» **Assignment**: In full and unchanged, output the entries that follow.

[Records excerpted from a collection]
· · · · ·

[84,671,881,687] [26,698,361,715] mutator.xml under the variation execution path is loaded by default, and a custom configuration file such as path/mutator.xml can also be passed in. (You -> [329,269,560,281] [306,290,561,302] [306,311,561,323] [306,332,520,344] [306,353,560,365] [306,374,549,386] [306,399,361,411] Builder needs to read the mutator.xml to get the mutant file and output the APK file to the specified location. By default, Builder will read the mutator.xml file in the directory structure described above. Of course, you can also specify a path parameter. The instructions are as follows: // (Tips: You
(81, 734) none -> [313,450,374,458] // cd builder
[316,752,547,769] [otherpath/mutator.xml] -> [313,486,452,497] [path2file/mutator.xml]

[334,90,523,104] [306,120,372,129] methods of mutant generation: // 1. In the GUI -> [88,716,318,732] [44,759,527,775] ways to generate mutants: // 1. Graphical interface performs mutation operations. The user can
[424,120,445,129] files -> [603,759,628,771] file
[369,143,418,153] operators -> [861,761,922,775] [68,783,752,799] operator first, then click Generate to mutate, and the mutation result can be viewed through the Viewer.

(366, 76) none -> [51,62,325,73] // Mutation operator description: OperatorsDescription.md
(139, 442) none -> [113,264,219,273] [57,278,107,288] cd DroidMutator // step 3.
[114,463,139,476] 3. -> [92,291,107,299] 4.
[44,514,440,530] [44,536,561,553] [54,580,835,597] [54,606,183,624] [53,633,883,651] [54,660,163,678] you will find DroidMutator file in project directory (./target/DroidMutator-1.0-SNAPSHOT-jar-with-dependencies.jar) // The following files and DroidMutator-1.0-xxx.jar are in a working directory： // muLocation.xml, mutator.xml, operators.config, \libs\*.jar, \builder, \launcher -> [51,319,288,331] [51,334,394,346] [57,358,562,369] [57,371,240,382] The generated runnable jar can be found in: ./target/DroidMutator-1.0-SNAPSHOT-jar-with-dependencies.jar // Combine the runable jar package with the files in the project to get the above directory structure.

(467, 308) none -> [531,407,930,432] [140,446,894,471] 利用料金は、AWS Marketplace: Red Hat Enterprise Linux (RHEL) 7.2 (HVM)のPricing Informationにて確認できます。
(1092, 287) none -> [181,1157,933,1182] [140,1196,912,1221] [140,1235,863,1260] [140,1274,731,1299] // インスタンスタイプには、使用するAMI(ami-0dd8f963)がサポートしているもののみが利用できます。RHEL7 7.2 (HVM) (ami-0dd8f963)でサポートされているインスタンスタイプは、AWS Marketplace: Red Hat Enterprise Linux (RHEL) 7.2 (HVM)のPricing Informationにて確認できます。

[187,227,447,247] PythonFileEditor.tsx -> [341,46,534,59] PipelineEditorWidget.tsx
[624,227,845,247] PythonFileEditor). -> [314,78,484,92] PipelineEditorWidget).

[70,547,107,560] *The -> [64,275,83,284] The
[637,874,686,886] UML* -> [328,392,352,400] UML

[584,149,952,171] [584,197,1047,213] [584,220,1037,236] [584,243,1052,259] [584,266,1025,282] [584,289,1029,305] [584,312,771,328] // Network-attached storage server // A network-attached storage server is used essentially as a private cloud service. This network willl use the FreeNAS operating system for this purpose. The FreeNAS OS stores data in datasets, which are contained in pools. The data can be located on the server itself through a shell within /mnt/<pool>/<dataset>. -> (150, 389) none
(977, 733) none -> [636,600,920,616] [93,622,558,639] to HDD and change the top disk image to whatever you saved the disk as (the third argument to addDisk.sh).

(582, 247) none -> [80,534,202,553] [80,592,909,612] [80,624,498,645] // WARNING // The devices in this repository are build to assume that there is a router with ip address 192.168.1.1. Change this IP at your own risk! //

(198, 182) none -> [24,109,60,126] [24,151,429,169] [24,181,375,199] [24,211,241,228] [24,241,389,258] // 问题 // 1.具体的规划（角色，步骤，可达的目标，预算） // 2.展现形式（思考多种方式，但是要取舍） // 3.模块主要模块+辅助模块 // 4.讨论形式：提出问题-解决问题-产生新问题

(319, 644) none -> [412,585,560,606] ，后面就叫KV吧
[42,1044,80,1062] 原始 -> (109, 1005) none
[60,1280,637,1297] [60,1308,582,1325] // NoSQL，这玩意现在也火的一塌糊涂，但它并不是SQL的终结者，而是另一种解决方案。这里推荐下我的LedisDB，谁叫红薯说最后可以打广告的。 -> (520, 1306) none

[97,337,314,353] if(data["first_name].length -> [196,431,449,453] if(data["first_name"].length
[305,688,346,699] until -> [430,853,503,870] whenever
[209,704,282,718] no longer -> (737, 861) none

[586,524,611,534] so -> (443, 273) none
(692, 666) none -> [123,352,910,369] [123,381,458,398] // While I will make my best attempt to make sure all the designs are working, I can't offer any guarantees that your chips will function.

· · · · ·

» **Problem solution**:
[84,671,881,687] [26,698,361,715] mutator.xml under the variation execution path is loaded by default, and a custom configuration file such as path/mutator.xml can also be passed in. (You -> [329,269,560,281] [306,290,561,302] [306,311,561,323] [306,332,520,344] [306,353,560,365] [306,374,549,386] [306,399,361,411] Builder needs to read the mutator.xml to get the mutant file and output the APK file to the specified location. By default, Builder will read the mutator.xml file in the directory structure described above. Of course, you can also specify a path parameter. The instructions are as follows: // (Tips: You
(81, 734) none -> [313,450,374,458] // cd builder
[316,752,547,769] [otherpath/mutator.xml] -> [313,486,452,497] [path2file/mutator.xml]

[334,90,523,104] [306,120,372,129] methods of mutant generation: // 1. In the GUI -> [88,716,318,732] [44,759,527,775] ways to generate mutants: // 1. Graphical interface performs mutation operations. The user can
[424,120,445,129] files -> [603,759,628,771] file
[369,143,418,153] operators -> [861,761,922,775] [68,783,752,799] operator first, then click Generate to mutate, and the mutation result can be viewed through the Viewer.

(366, 76) none -> [51,62,325,73] // Mutation operator description: OperatorsDescription.md
(139, 442) none -> [113,264,219,273] [57,278,107,288] cd DroidMutator // step 3.
[114,463,139,476] 3. -> [92,291,107,299] 4.
[44,514,440,530] [44,536,561,553] [54,580,835,597] [54,606,183,624] [53,633,883,651] [54,660,163,678] you will find DroidMutator file in project directory (./target/DroidMutator-1.0-SNAPSHOT-jar-with-dependencies.jar) // The following files and DroidMutator-1.0-xxx.jar are in a working directory： // muLocation.xml, mutator.xml, operators.config, \libs\*.jar, \builder, \launcher -> [51,319,288,331] [51,334,394,346] [57,358,562,369] [57,371,240,382] The generated runnable jar can be found in: ./target/DroidMutator-1.0-SNAPSHOT-jar-with-dependencies.jar // Combine the runable jar package with the files in the project to get the above directory structure.

(467, 308) none -> [531,407,930,432] [140,446,894,471] 利用料金は、AWS Marketplace: Red Hat Enterprise Linux (RHEL) 7.2 (HVM)のPricing Informationにて確認できます。
(1092, 287) none -> [181,1157,933,1182] [140,1196,912,1221] [140,1235,863,1260] [140,1274,731,1299] // インスタンスタイプには、使用するAMI(ami-0dd8f963)がサポートしているもののみが利用できます。RHEL7 7.2 (HVM) (ami-0dd8f963)でサポートされているインスタンスタイプは、AWS Marketplace: Red Hat Enterprise Linux (RHEL) 7.2 (HVM)のPricing Informationにて確認できます。

[187,227,447,247] PythonFileEditor.tsx -> [341,46,534,59] PipelineEditorWidget.tsx
[624,227,845,247] PythonFileEditor). -> [314,78,484,92] PipelineEditorWidget).

[70,547,107,560] *The -> [64,275,83,284] The
[637,874,686,886] UML* -> [328,392,352,400] UML

[584,149,952,171] [584,197,1047,213] [584,220,1037,236] [584,243,1052,259] [584,266,1025,282] [584,289,1029,305] [584,312,771,328] // Network-attached storage server // A network-attached storage server is used essentially as a private cloud service. This network willl use the FreeNAS operating system for this purpose. The FreeNAS OS stores data in datasets, which are contained in pools. The data can be located on the server itself through a shell within /mnt/<pool>/<dataset>. -> (150, 389) none
(977, 733) none -> [636,600,920,616] [93,622,558,639] to HDD and change the top disk image to whatever you saved the disk as (the third argument to addDisk.sh).

(582, 247) none -> [80,534,202,553] [80,592,909,612] [80,624,498,645] // WARNING // The devices in this repository are build to assume that there is a router with ip address 192.168.1.1. Change this IP at your own risk! //

(198, 182) none -> [24,109,60,126] [24,151,429,169] [24,181,375,199] [24,211,241,228] [24,241,389,258] // 问题 // 1.具体的规划（角色，步骤，可达的目标，预算） // 2.展现形式（思考多种方式，但是要取舍） // 3.模块主要模块+辅助模块 // 4.讨论形式：提出问题-解决问题-产生新问题

(319, 644) none -> [412,585,560,606] ，后面就叫KV吧
[42,1044,80,1062] 原始 -> (109, 1005) none
[60,1280,637,1297] [60,1308,582,1325] // NoSQL，这玩意现在也火的一塌糊涂，但它并不是SQL的终结者，而是另一种解决方案。这里推荐下我的LedisDB，谁叫红薯说最后可以打广告的。 -> (520, 1306) none

[97,337,314,353] if(data["first_name].length -> [196,431,449,453] if(data["first_name"].length
[305,688,346,699] until -> [430,853,503,870] whenever
[209,704,282,718] no longer -> (737, 861) none

[586,524,611,534] so -> (443, 273) none
(692, 666) none -> [123,352,910,369] [123,381,458,398] // While I will make my best attempt to make sure all the designs are working, I can't offer any guarantees that your chips will function.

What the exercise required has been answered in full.